Enternasyonalizm meyve midir, sebze midir, nedir?

Hiç bu kadar enternasyonalizmin ne olduğuna ilişkin kafalar karışmamıştı. İsteyen internette şöyle bir dolaşsın.

Aynı anda olan olaylara bir kez bakın:

ABD on yıllardır sosyalizmin adası olan Küba’yı hain bir abluka altında tutuyor, her yıl sosyalist iktidarı devirmek için bütçeden gizli olmayan bir şekilde önemli bir yekun ayırıyor.

Aynı ABD’nin Venezuela’da 15 yıldır halkçı, anti-emperyalist özellikler gösteren iktidarı devirmek için yapmadığı rezillik kalmıyor. Daha geçen gün paramiliter çeteler sosyalist bir milletvekilini katlettiler.

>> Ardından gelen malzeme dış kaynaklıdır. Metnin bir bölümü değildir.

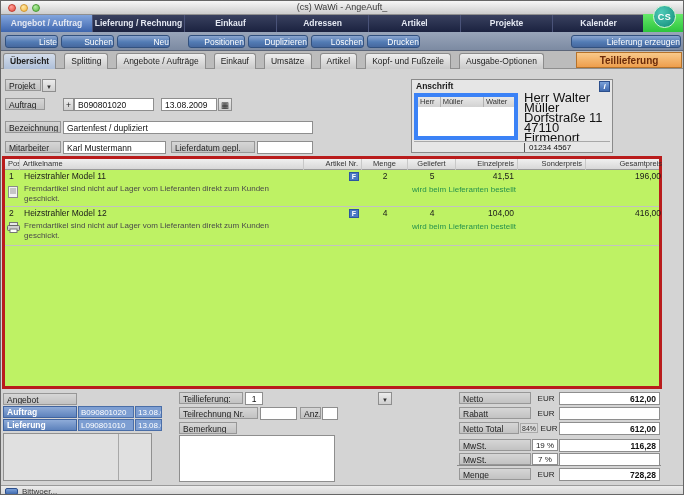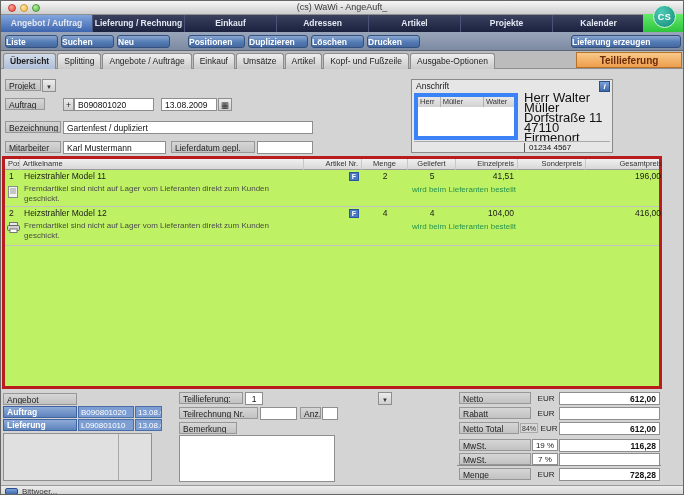--- a/index.html
+++ b/index.html
@@ -21,7 +21,7 @@
 .ntab.act{background:linear-gradient(#83a6de,#3d65ad)}
 
 .tbrow{position:absolute;left:0;top:31px;width:684px;height:19px;background:linear-gradient(#99a5ba,#7c8aa2);border-bottom:1px solid #5c6679}
-.btn{position:absolute;top:3px;height:13px;line-height:12px;text-align:left;color:#fff;font-size:8.5px;font-weight:bold;background:linear-gradient(#8ba6d0,#527bb4 55%,#46689e);border:1px solid #32517f;border-radius:3px;white-space:nowrap;overflow:hidden}
+.btn{position:absolute;top:3px;height:13px;line-height:12px;text-align:right;color:#fff;font-size:8.5px;font-weight:normal;background:linear-gradient(#8ba6d0,#527bb4 55%,#46689e);border:1px solid #32517f;border-radius:3px;white-space:nowrap;overflow:hidden}
 
 .stabsbar{position:absolute;left:0;top:50px;width:684px;height:18px;background:#bcbcbc;border-bottom:1px solid #8f8f8f}
 .stabs{position:absolute;left:2px;top:2px;display:flex;gap:1px}

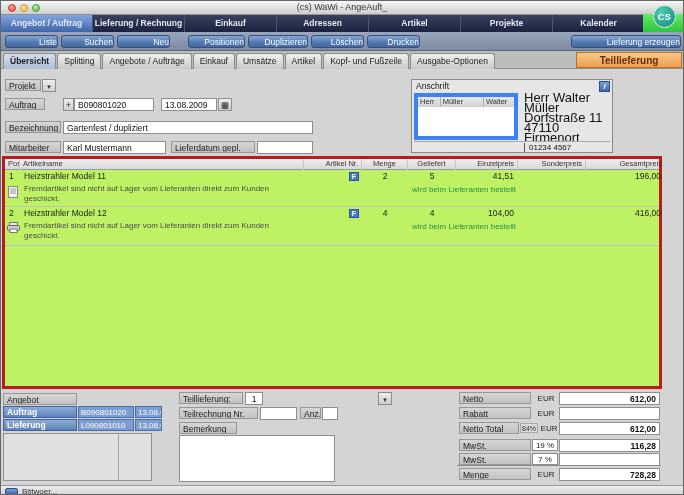--- a/index.html
+++ b/index.html
@@ -24,7 +24,7 @@
 .btn{position:absolute;top:3px;height:13px;line-height:12px;text-align:right;color:#fff;font-size:8.5px;font-weight:normal;background:linear-gradient(#8ba6d0,#527bb4 55%,#46689e);border:1px solid #32517f;border-radius:3px;white-space:nowrap;overflow:hidden}
 
 .stabsbar{position:absolute;left:0;top:50px;width:684px;height:18px;background:#bcbcbc;border-bottom:1px solid #8f8f8f}
-.stabs{position:absolute;left:2px;top:2px;display:flex;gap:1px}
+.stabs{position:absolute;left:2px;top:2px;display:flex;gap:8px}
 .stab{height:16px;line-height:15px;padding:0 6px;font-size:8.5px;color:#222;background:linear-gradient(#efefef,#c9c9c9);border:1px solid #8c8c8c;border-bottom:none;border-radius:3px 3px 0 0;white-space:nowrap}
 .stab.act{background:linear-gradient(#d4ddeb,#aebfd8);font-weight:bold}
 .badge{position:absolute;right:3px;top:1px;width:106px;height:16px;line-height:15px;text-align:center;font-size:10px;font-weight:bold;color:#6b2a08;background:linear-gradient(#f8c98a,#ee9e4c);border:1px solid #b5722a}

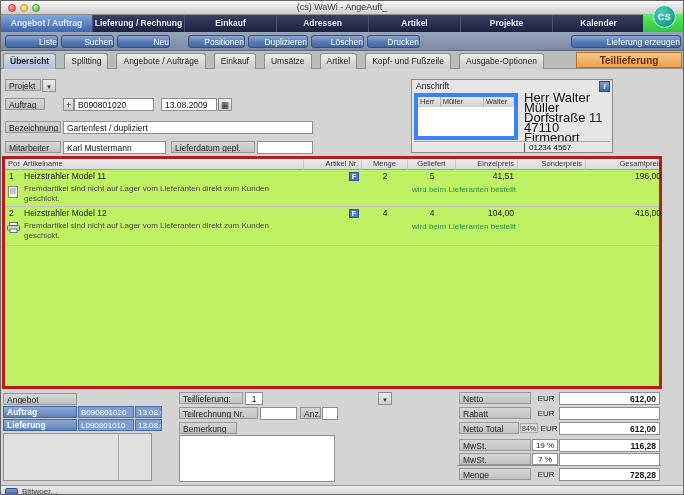--- a/index.html
+++ b/index.html
@@ -36,7 +36,7 @@
 .chev{font-size:6px;color:#333}
 
 .ansch{position:absolute;left:410px;top:78px;width:202px;height:74px;background:#e6e6e6;border:1px solid #8a8a8a}
-.ansch-t{position:absolute;left:4px;top:1px;font-weight:normal;font-size:8.5px}
+.ansch-t{position:absolute;left:4px;top:1px;font-weight:bold;font-size:8.5px}
 .ibtn{position:absolute;right:2px;top:1px;width:11px;height:11px;background:linear-gradient(#7aa0d8,#3f69ae);border:1px solid #2c4f8c;color:#fff;font-size:8px;font-weight:bold;font-style:italic;text-align:center;line-height:10px}
 .alist{position:absolute;left:2px;top:13px;width:104px;height:47px;background:#fff;border:4px solid #3b82f6;display:flex}
 .alh{height:10px;background:linear-gradient(#e8e8e8,#d2d2d2);border-right:1px solid #b0b0b0;font-size:7.5px;color:#333;padding:0 2px;line-height:10px;white-space:nowrap;overflow:hidden}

ABD ve Almanya bilindik yöntemlerle, faşist unsurların beslenmesi, medya yalanları ve arkadan itmelerle Ukrayna’da faşist bir darbe tezgahladı. Yeni iktidarın ilk işi Ukrayna Komünist Partisi’ni yasaklamak oldu ve Rusya ile savaş anlamına gelecek NATO üyeliğinin yolunu gözlüyorlar.

ABD Pasifik’te büyük bir askeri yığınak yapıyor, Japonya’yı, Avustralya’yı, Güney Kore’yi Çin’e karşı silahlandırıyor. Eller tetikte, nefesler tutuluyor.

Ve Kobanê’ye yukardan silah yardımı yapılıyor, ABD’nin Irak’ta en iyi müttefiki olan ve Almanya’nın askerlerini eğiteceği Barzani Türkiye yoluyla Kobanê’ye asker gönderiyor.

Tabloya bakın! Ömrünüzde bu kadar uluslararası bir durum gördünüz mü? Ama bunun enternasyonalizm olduğuna, mahallesinde makul bir kütüphane bulunan herhangi bir karga bile güler.

Tabi ki ABD her şeyi yönetemez, çok uzun dönemli işleyen planları olamaz, ama yine de uluslararası bir stratejisi vardır ve buna enternasyonalizm değil, emperyalizm deniliyor biliyorsunuz.

Çok farklı bir güncel örneğe bakalım: Küba daha önceki felaketlerde olduğu gibi yetişmiş sağlık gücünü Afrika’ya Ebola salgınına karşı yolluyor. Bu enternasyonalizm midir peki?

Hiçbir çıkar gütmeden yetkin sağlıkçılarını paylaşmak çok önemli bir uluslararası dayanışmadır ve bu olay sosyalist Küba’ya çok yakışıyor. Buna rağmen bu karar tek taraflı olarak alınmışsa enternasyonalizm olarak kabul edilemez.

Enternasyonalizm farklı ulusal birimlerden işçi sınıfı partilerinin ve müttefiklerinin bir devrim stratejisi oluşturmaları ve bu strateji doğrultusunda pratik adımlar atmalarıdır. Bunun dışında kimse bize enternasyonalizmden bahsetmesin.

Garbaçov ihanetinden önce SBKP’nin ve dost komünist partilerinin, ama doğru ama yanlış, bir enternasyonalist stratejisi vardı. Bir yandan barış bir sınıf mücadelesi olarak görülerek savunulurken, diğer yandan emperyalizmin her silahlanma ve askeri hamlesi karşılık buluyor, devrim yolunda ilerleyen Küba, Afganistan, Angola gibi ulusların devrimci siyasetleri askeri olarak da destekleniyordu.

(Nedense aklıma, 1980’lerde Afganistan’da şeriatçı çeteleri besleyen, silahlandıran ABD’ye düşmanımın düşmanı dostumdur diyerek destek olan Çin’i hatırlayınca, HSYK seçimlerinden sonra Cemaate karşı AKP’nin zaferine sevinen birisi geldi.)

Bugün enternasyonalizm, dünyada sosyalist devrimi güncel olarak gören komünist partilerinin ortak bir strateji doğrultusunda sosyal demokratlaşan komünist ve işçi partilerine ideolojik müdahalesiyle gidiyor.

Tarihten öğrendiğimiz şey, daha yüksek profilli bir enternasyonalizm için, zayıf halkalardan birisinin kopması ve işçi sınıfının önemli bir mevzi kazanması gerektiğidir. Sonrasında bu mevziiyi korumak, geliştirmek ve yaymak üzere enternasyonalist olanaklar genişler.

Dünyanın içinde bulunduğu çöküntü hali ve bir alt üst oluşun arifesinde olduğumuz göz önünde bulundurulduğunda, şiddetli ve gelişkin bir enternasyonalizmin çok uzakta olmadığını söyleyebiliriz.